Hiszpański bramkarz powiedział, że 35-letni Carra miał zawsze ogromny wpływ, na wszystko co działo się z drużyną.
– Jest legendą tego klubu i będzie nią zawsze. Chcę powiedzieć, że wielką dumą były dla mnie wspólne występy z Jamiem w składzie. To cudowny i wielki piłkarz, dzięki któremu moje życie między słupkami stawało się łatwiejsze.
– Zawsze będę mu dłużny za sukcesy, jakie osiągnąłem w Liverpoolu.
Reina przyznał, że brak Carraghera z pewnością będzie odczuwalny nie tylko na boisku, ale i w klubowej szatni.

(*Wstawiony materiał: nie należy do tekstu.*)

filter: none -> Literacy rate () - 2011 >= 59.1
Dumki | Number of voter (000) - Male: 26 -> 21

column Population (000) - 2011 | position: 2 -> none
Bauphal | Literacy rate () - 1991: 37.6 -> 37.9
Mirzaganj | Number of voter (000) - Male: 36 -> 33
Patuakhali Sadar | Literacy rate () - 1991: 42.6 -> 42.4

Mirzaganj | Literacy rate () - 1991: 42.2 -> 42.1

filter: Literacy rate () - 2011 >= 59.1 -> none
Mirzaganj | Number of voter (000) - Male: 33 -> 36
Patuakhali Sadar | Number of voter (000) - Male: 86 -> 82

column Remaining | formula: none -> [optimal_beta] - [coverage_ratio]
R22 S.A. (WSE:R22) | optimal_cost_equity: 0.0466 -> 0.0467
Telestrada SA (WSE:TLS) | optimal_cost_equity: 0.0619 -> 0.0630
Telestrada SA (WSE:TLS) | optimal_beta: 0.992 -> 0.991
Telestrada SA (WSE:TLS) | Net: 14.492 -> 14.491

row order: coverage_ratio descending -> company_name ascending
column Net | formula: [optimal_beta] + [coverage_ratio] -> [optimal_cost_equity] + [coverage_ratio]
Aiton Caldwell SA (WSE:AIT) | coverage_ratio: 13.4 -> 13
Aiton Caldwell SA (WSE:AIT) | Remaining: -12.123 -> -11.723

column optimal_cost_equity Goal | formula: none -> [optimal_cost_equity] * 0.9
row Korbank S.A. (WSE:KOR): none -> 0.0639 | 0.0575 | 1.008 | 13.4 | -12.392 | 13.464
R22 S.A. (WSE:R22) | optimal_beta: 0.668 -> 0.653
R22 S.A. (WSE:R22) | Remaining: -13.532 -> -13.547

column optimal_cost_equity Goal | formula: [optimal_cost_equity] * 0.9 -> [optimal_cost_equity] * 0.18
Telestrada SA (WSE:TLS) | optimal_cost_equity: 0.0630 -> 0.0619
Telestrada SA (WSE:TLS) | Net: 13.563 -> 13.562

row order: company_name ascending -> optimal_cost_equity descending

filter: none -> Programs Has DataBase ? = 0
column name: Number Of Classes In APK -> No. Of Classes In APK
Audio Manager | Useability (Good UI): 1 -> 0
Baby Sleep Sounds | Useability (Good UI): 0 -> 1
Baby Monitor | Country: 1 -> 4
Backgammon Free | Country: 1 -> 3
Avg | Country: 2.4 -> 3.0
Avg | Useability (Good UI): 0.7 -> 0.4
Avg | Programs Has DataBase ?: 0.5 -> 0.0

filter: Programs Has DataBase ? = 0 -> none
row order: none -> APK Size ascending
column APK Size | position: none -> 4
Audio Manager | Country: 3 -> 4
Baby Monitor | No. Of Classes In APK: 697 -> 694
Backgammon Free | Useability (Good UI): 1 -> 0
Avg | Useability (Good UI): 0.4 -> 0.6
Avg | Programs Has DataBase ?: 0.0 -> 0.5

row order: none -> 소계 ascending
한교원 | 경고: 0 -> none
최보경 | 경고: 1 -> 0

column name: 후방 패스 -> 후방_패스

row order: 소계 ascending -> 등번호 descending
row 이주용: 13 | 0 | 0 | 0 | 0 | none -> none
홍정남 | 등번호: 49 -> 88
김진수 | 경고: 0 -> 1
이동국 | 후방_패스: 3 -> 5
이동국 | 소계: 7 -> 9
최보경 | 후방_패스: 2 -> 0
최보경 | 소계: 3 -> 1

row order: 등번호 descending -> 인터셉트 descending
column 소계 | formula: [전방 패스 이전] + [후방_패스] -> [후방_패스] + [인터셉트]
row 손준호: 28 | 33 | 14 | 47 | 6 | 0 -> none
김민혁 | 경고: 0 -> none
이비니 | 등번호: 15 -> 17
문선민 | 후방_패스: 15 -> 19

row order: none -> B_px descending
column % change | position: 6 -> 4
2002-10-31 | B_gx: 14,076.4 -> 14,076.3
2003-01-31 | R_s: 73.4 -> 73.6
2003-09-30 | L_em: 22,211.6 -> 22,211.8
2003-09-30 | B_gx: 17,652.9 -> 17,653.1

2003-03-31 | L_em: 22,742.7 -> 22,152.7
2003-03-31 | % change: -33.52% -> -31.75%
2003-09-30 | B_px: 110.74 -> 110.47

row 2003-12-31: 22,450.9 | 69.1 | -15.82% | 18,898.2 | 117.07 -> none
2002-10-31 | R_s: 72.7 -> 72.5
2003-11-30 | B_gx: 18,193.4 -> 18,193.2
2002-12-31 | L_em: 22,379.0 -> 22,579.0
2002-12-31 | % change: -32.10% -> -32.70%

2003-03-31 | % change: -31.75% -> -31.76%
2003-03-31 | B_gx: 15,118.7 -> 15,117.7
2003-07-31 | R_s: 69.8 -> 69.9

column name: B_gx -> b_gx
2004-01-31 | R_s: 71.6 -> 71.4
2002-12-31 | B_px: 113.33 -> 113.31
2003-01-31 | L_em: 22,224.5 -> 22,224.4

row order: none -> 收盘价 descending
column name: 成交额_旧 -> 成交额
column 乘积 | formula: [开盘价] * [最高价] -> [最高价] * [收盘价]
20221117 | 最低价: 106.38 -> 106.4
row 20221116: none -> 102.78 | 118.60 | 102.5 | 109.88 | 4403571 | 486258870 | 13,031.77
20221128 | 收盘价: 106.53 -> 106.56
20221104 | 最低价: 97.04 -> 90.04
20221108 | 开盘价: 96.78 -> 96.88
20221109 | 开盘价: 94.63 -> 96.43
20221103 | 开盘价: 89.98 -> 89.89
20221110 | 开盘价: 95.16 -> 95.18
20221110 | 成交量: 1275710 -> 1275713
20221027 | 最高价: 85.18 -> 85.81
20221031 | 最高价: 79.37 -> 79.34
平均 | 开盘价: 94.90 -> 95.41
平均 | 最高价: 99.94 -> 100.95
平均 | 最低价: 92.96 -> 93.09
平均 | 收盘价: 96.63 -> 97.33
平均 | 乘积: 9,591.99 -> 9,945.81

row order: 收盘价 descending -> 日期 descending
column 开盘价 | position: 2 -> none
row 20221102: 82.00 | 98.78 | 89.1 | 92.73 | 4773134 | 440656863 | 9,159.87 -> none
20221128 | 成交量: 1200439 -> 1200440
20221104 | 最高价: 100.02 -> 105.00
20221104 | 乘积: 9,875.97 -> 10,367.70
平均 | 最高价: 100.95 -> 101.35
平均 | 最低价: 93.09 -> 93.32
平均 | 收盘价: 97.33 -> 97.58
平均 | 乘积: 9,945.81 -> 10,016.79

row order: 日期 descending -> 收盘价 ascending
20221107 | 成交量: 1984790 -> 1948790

– W szatni z pewnością będzie spokojniej, to więcej niż pewne. Carra to prawdziwy zwycięzca uwielbiający rywalizować. Będzie nam go brakować, gdyż jest typem zawodnika i człowieka, jedynym w swoim rodzaju.
– Zdecydował się odejść i może być dumny z tego, co osiągnął w swojej karierze.
Golkiper ma nadzieję, że Liverpool będzie kontynuował postępy w następnym sezonie pod wodzą Brendana Rodgersa i wróci wreszcie na europejskie salony w Lidze Mistrzów.
– Sądzę, że cały czas się rozwijamy. Poprawiliśmy się, zwłaszcza w drugiej części sezonu. Musimy to wykorzystać w przyszłości. Myślę, że nie jesteśmy daleko od TOP4 i zamierzamy to potwierdzić w kolejnej kampanii.